Why are model agnostic methods important in explainable ML?
They are versatile, applicable to any model type, and provide insights without requiring access to the model’s internal mechanics, making them useful for black-box models.
What is a Partial Dependence Plot?
A graph that shows the relationship between one or more features and the predicted outcome, averaging out the effects of other features.
What are the advantages and limitations of PDP?
Pros:
Helps identify causal relationships.
Easy to interpret for continuous and categorical features.
Cons:
Unrealistic when features are correlated.
Cannot capture complex feature interactions.
“PDP = Plot Data Points” (helps recall it focuses on plotting averaged outputs).
How does Permutation Feature Importance work?
It shuffles feature values and measures the change in model performance to assess the feature’s importance.
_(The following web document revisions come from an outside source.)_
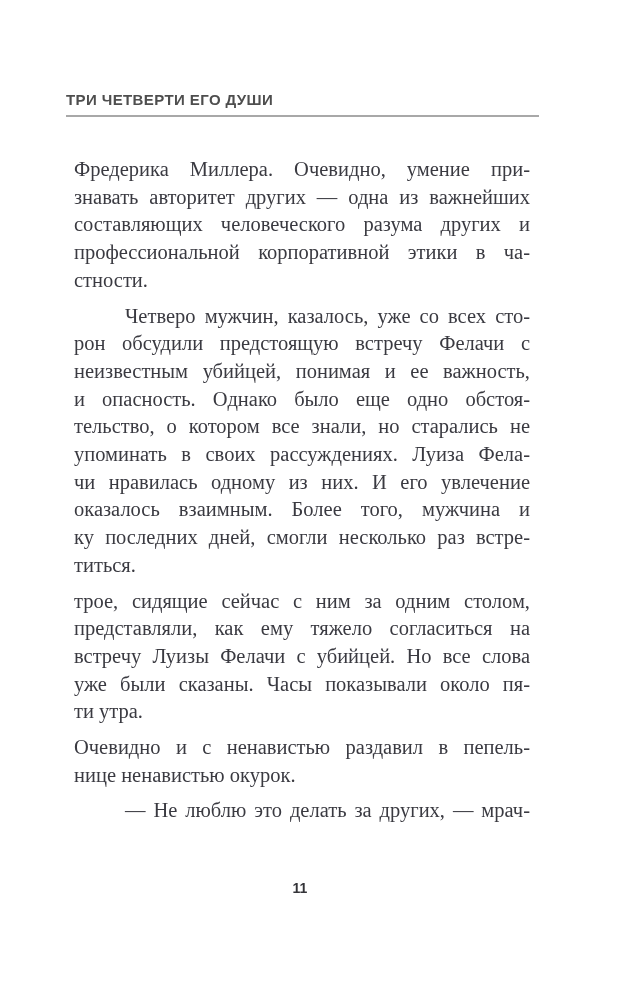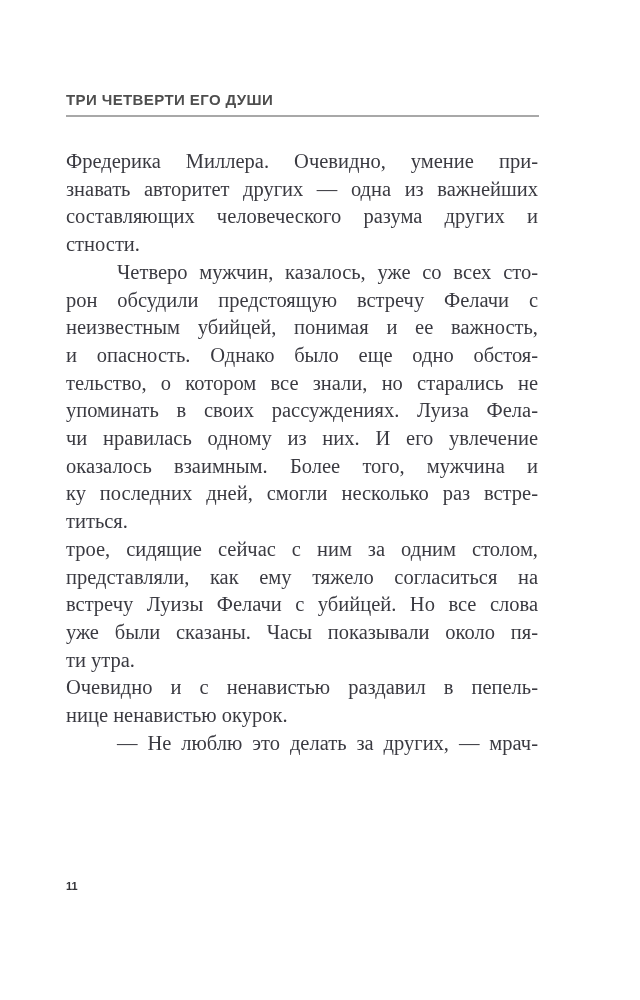--- a/index.html
+++ b/index.html
@@ -45,7 +45,7 @@
     color: #3a3a41;
   }
   .paragraph {
-    margin: 0;
+    margin: 8px;
   }
   .text-line {
     text-align: justify;

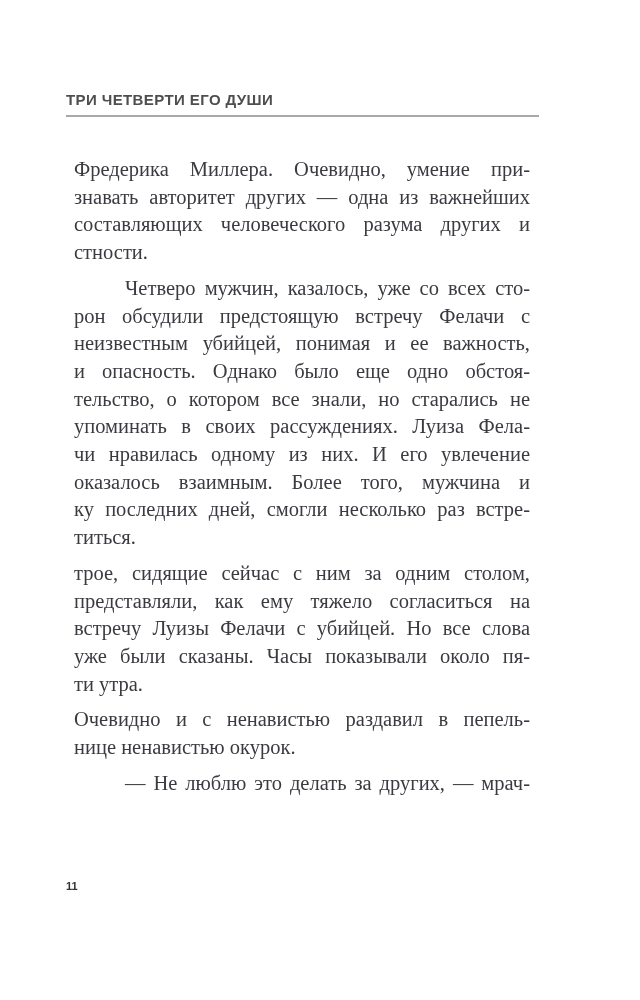--- a/index.html
+++ b/index.html
@@ -85,6 +85,7 @@
         <div class="text-line">Фредерика Миллера. Очевидно, умение при-</div>
         <div class="text-line">знавать авторитет других — одна из важнейших</div>
         <div class="text-line">составляющих человеческого разума других и</div>
+        <div class="text-line">профессиональной корпоративной этики в ча-</div>
         <div class="text-line para-last">стности.</div>
       </div>
       <div class="paragraph">

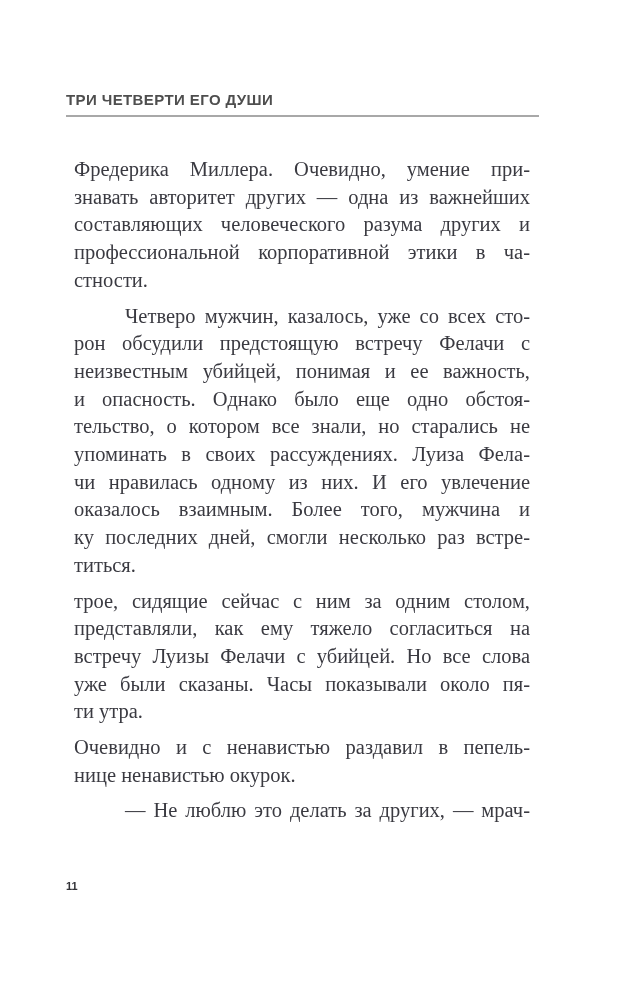--- a/index.html
+++ b/index.html
@@ -66,10 +66,10 @@
     top: 881px;
     left: 66px;
     width: 468px;
-    text-align: left;
+    text-align: center;
     font-family: "Liberation Sans", sans-serif;
     font-weight: 700;
-    font-size: 11px;
+    font-size: 14px;
     line-height: 1;
     color: #333338;
   }

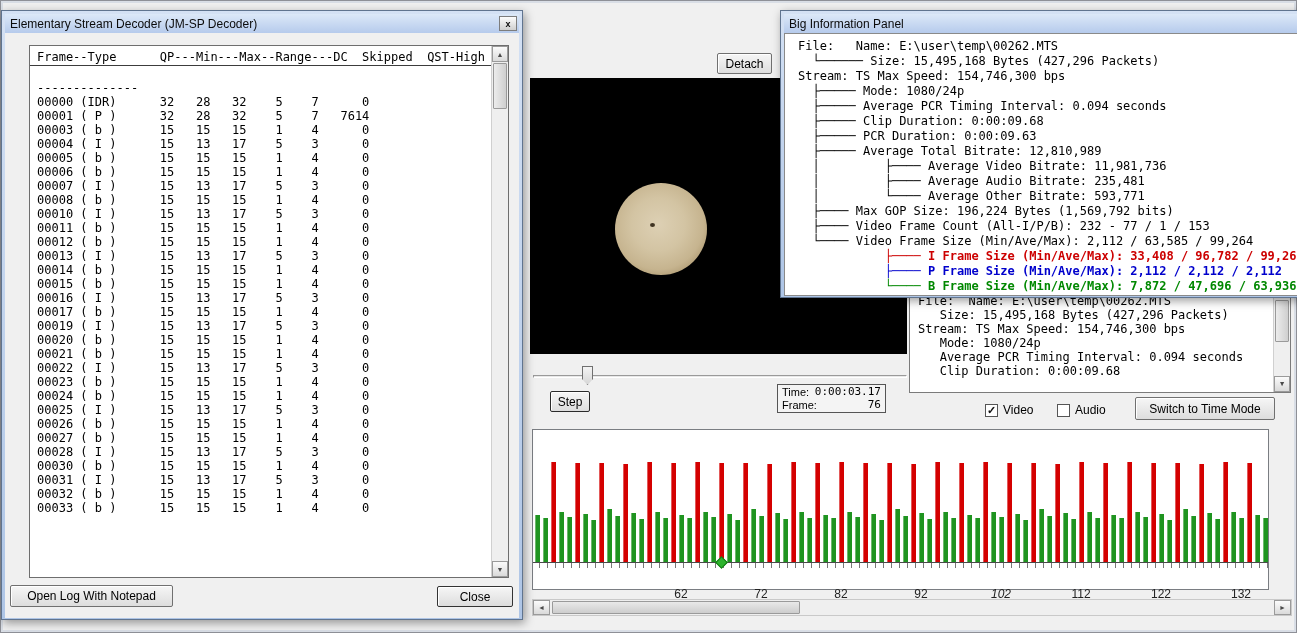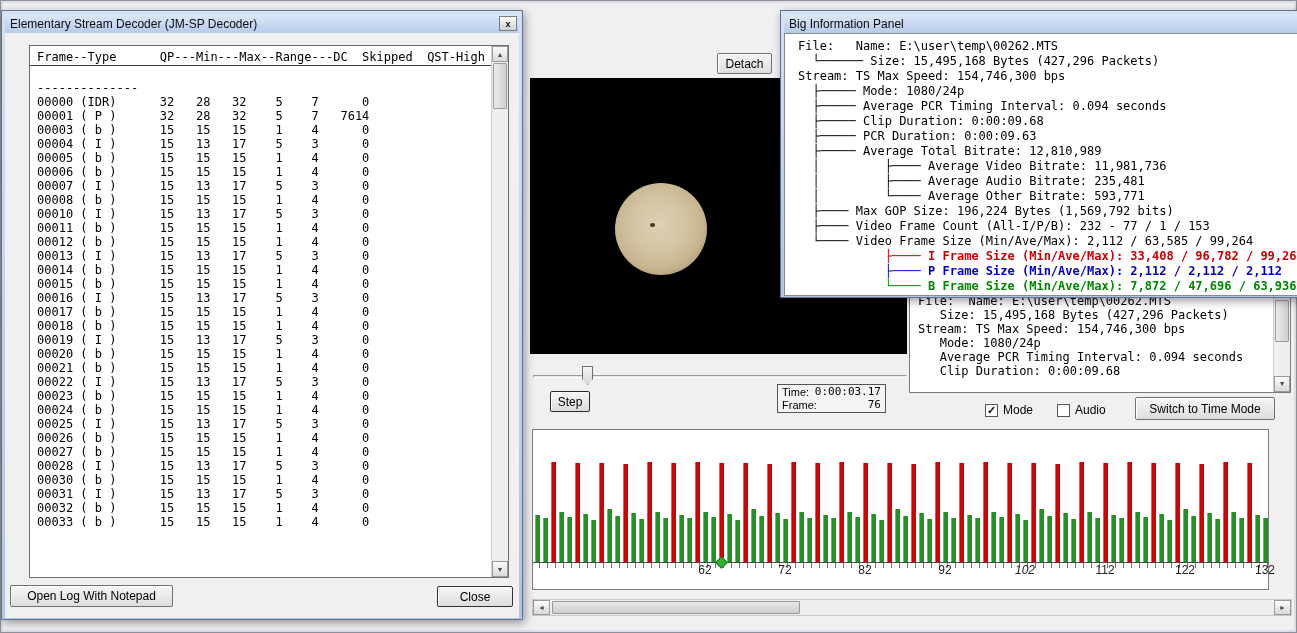--- a/index.html
+++ b/index.html
@@ -320,7 +320,6 @@
           <div class="trow">00015 ( b )      15   15   15    1    4      0</div>
           <div class="trow">00016 ( I )      15   13   17    5    3      0</div>
           <div class="trow">00017 ( b )      15   15   15    1    4      0</div>
-          <div class="trow">00018 ( b )      15   15   15    1    4      0</div>
           <div class="trow">00019 ( I )      15   13   17    5    3      0</div>
           <div class="trow">00020 ( b )      15   15   15    1    4      0</div>
           <div class="trow">00021 ( b )      15   15   15    1    4      0</div>

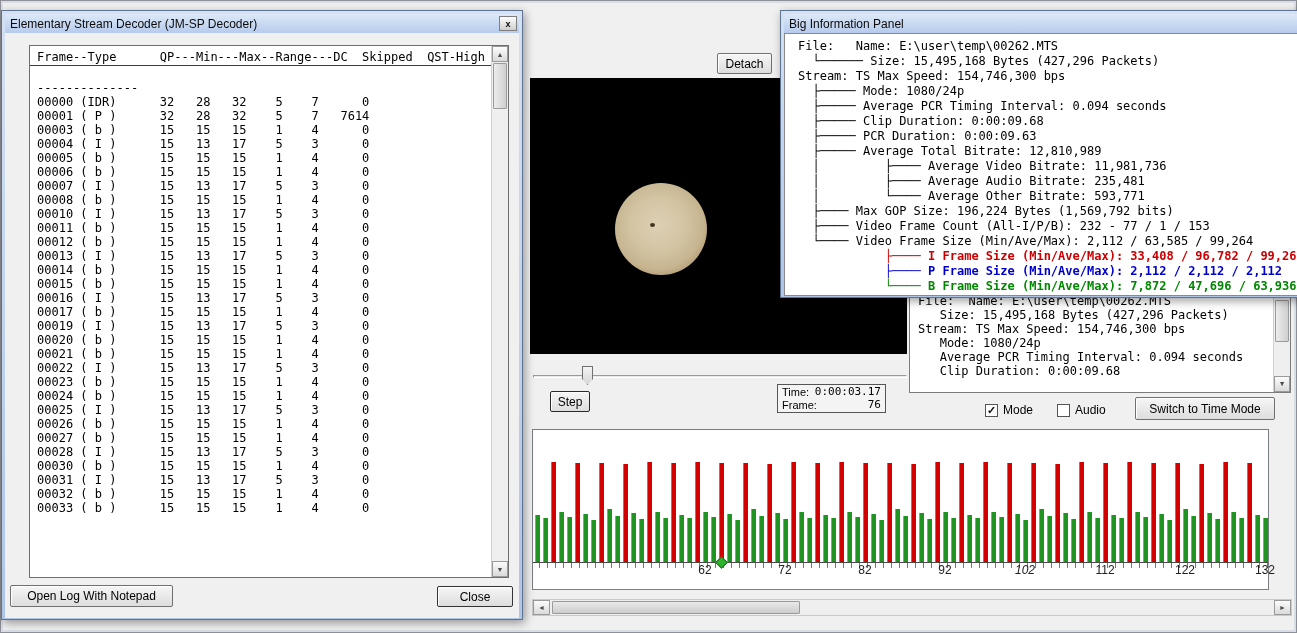--- a/index.html
+++ b/index.html
@@ -136,7 +136,7 @@
   <span id="include-label">Include:</span>
   <label class="cb-wrap" id="video-cb">
     <span class="cb">✓</span>
-    <span>Mode</span>
+    <span>Video</span>
   </label>
   <label class="cb-wrap" id="audio-cb">
     <span class="cb"></span>

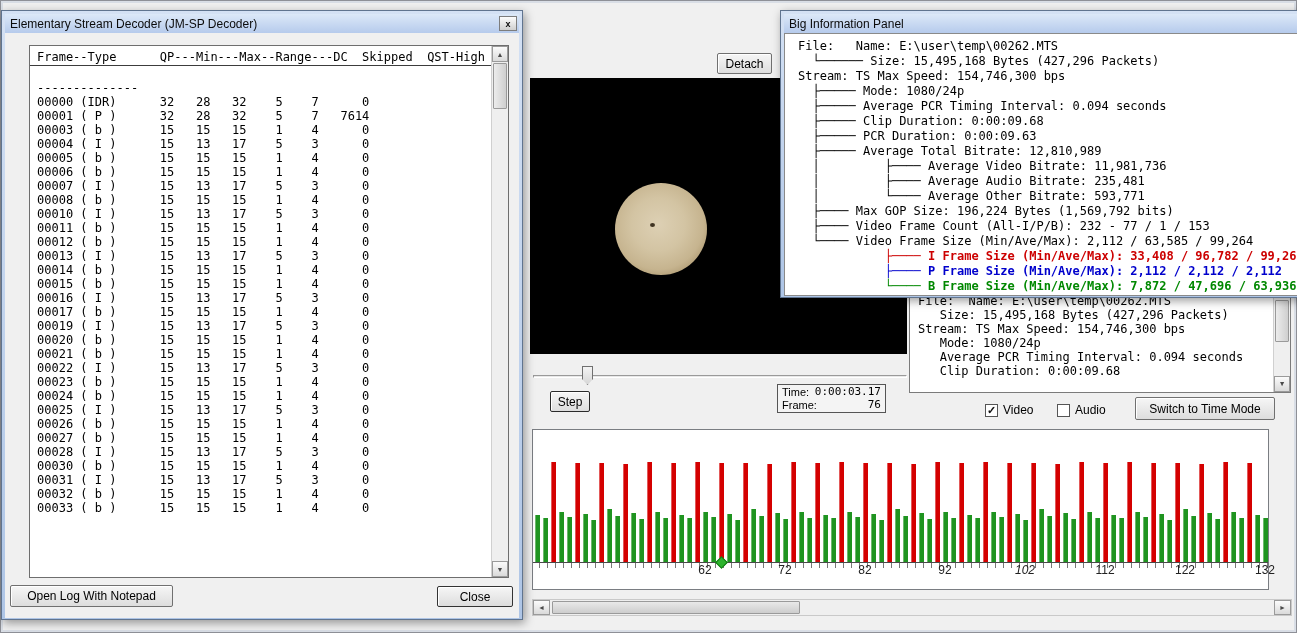--- a/index.html
+++ b/index.html
@@ -68,7 +68,7 @@
   #ruler{position:absolute;left:0;right:0;bottom:0;height:27px;border-top:1px solid #4a4a4a;}
   #ruler-ticks{position:absolute;left:2px;right:0;top:0;height:5px;
       background:repeating-linear-gradient(to right,#777 0,#777 1px,transparent 1px,transparent 8px);background-position:4px 0;}
-  .tick-label{position:absolute;top:0;transform:translateX(-50%);font-size:12px;color:#222;margin-left:24px;}
+  .tick-label{position:absolute;top:24px;transform:translateX(-50%);font-size:12px;color:#222;}
   #marker{position:absolute;top:-5px;width:9px;height:9px;background:#2db32d;border:1px solid #0f7a0f;transform:rotate(45deg);}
What are global surrogate models?
Interpretable models (e.g., linear regression) used to approximate the predictions of black-box models.
What distinguishes local surrogate models?
They explain model predictions for specific instances, often using simpler models like linear regression around the instance of interest.
What is LIME?
A technique to explain individual predictions by creating a local interpretable model around the prediction.
What are the four desired characteristics of LIME?
Interpretability: Understandable by humans.
Local Fidelity: Faithful to the model’s behavior locally.
Model-Agnosticity: Works with any model.
Global Insight: Explains broader model behavior.